Siamo davvero sicuri che questa visione corrisponda alla realtà e che questa guerra corrisponda ad una lotta tra buoni e cattivi? E quali sono questi famosi valori di cui sentiamo tanto parlare, ma che ci guardiamo bene dal definire e, soprattutto, dal mettere alla prova nei nostri comportamenti? Infatti, che valore ha un “valore” reso inutile perché adulterato o svalutato da atteggiamenti ancora più criminali di quelli di cui si accusa l'avversario? Queste domande non sono insignificanti perché, vista dal resto del mondo, l'Europa sta dimostrando di non aver condiviso con le altre nazioni del mondo il suo modello interno - la cooperazione tra i Paesi membri su una base egualitaria e di rispetto reciproco - e sta perdendo il suo onore e il suo credito nei loro confronti.

È necessario fare un inventario.

La prima osservazione problematica è che il valore fondante dell'Europa dal 1945, quello che è stato proclamato per sette decenni per giustificare la creazione e il successo dell'Unione Europea - la pace tra le nazioni - è totalmente scomparso dal discorso ufficiale e mediatico dallo scorso aprile.

È vero che la pace aveva già subito una grave battuta d'arresto negli anni Novanta, durante la guerra jugoslava, quando il riconoscimento prematuro da parte della Germania dell'indipendenza di Slovenia e Croazia scatenò una tempesta di fuoco; e che nel 1999 i capi tedeschi e della NATO architettarono la falsa “Operazione Ferro di Cavallo” e inscenarono il massacro di Raçak, presumibilmente pianificato dai serbi per liquidare i kosovari, giustificando così il bombardamento di uno Stato europeo per 78 giorni al costo di decine di morti e miliardi di danni. Questo ideale di pace è stato minato anche dalla progressiva trasformazione della NATO in un'alleanza sempre più aggressiva dopo la scomparsa dell'Unione Sovietica, come dimostrano i già citati attacchi alla Serbia, all'Iraq, alla Libia, alla Siria e all'Afghanistan, la maggior parte dei quali commessi in violazione del diritto internazionale. Per non parlare dei continui bombardamenti sulla popolazione civile di Gaza o della deportazione degli abitanti delle isole Chagos da parte degli inglesi per installare una base militare (Diego Garcia), recentemente condannata dalla Corte internazionale di giustizia.

Nonostante queste deviazioni, la pace, almeno ufficialmente, è rimasta un fondamento dell'azione e un “valore” rivendicato dall'Europa e dall'Occidente. È in nome della pace che il Presidente Sarkozy si è precipitato a Mosca nell'estate del 2008 per incontrare il Presidente Putin dopo il fallimento della guerra in Georgia, scatenata da Saakashvili.

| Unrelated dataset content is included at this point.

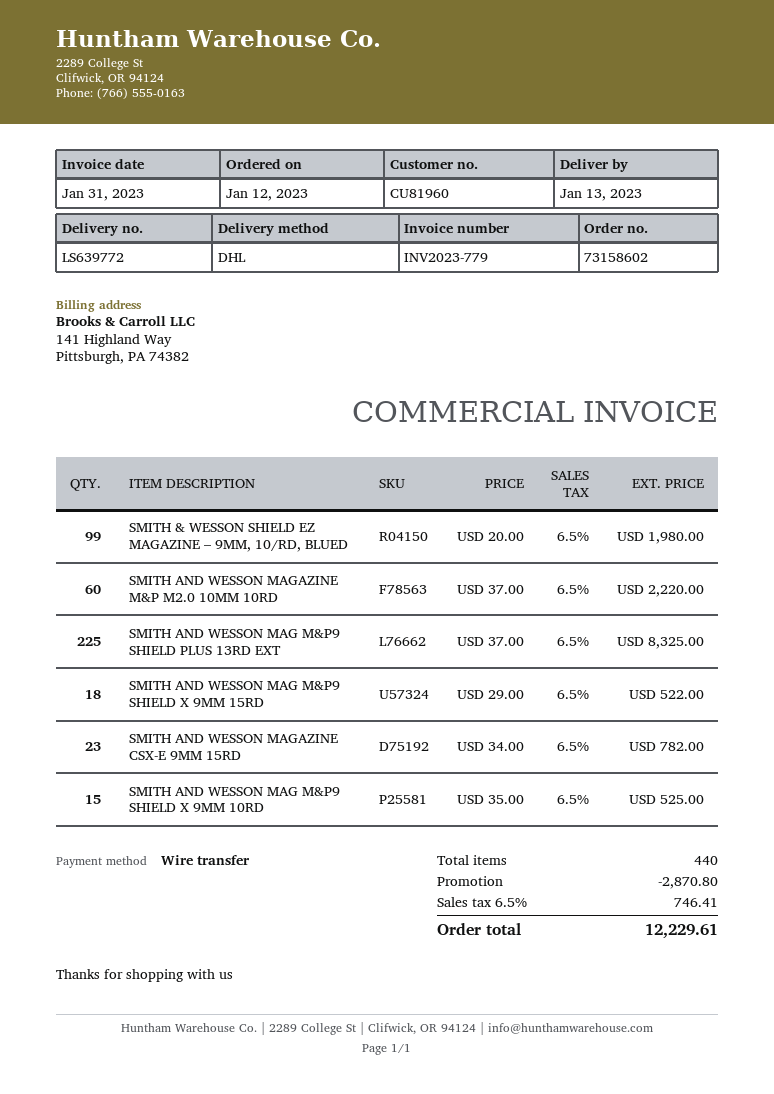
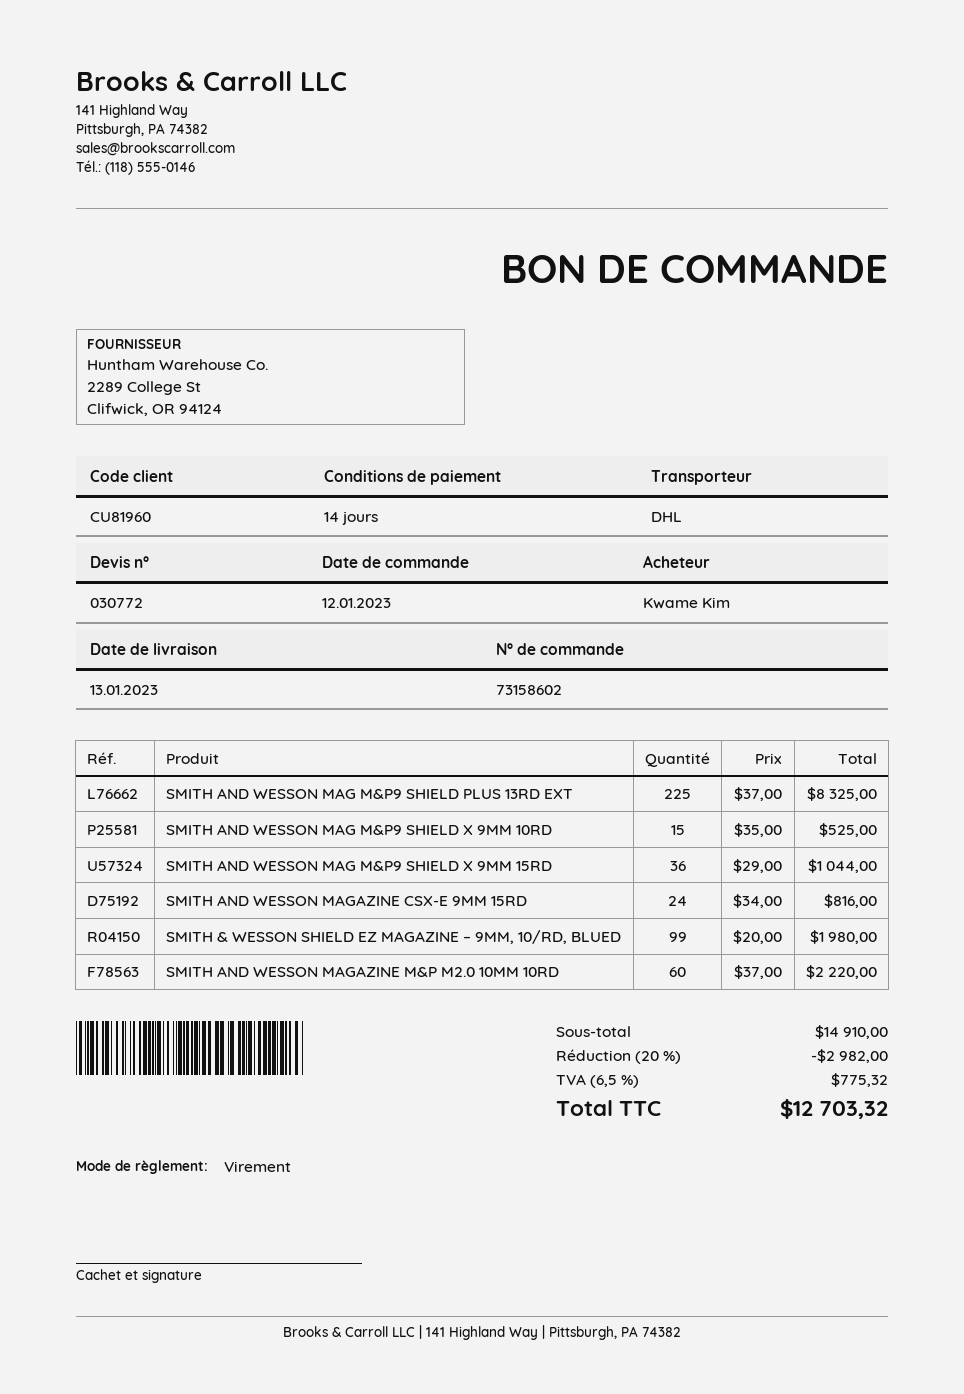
SMITH AND WESSON MAG M&P9 SHIELD X 9MM 15RD: 18 x 29.00 = 522.00 -> 36 x 29.00 = 1044.00
SMITH AND WESSON MAGAZINE CSX-E 9MM 15RD: 23 x 34.00 = 782.00 -> 24 x 34.00 = 816.00
discount: 2870.80 -> 2982.00
tax: 6.5% = 746.41 -> 6.5% = 775.32
total: 12229.61 -> 12703.32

È sempre in nome della pace che l'Europa, guidata da Francia e Germania, ha negoziato e garantito gli accordi di Minsk che hanno seguito il rovesciamento del governo ucraino e la rivolta nelle province orientali dell'Ucraina dopo i disordini del febbraio 2014 e l'adesione della Crimea alla Russia. Alla fine di marzo di quest'anno si è persino sperato che la pace tra Ucraina e Russia fosse possibile, fino a quando la copertura mediatica di Bucha e la visita di Boris Johnson all'inizio di aprile hanno messo fine a qualsiasi accenno di negoziati da parte occidentale.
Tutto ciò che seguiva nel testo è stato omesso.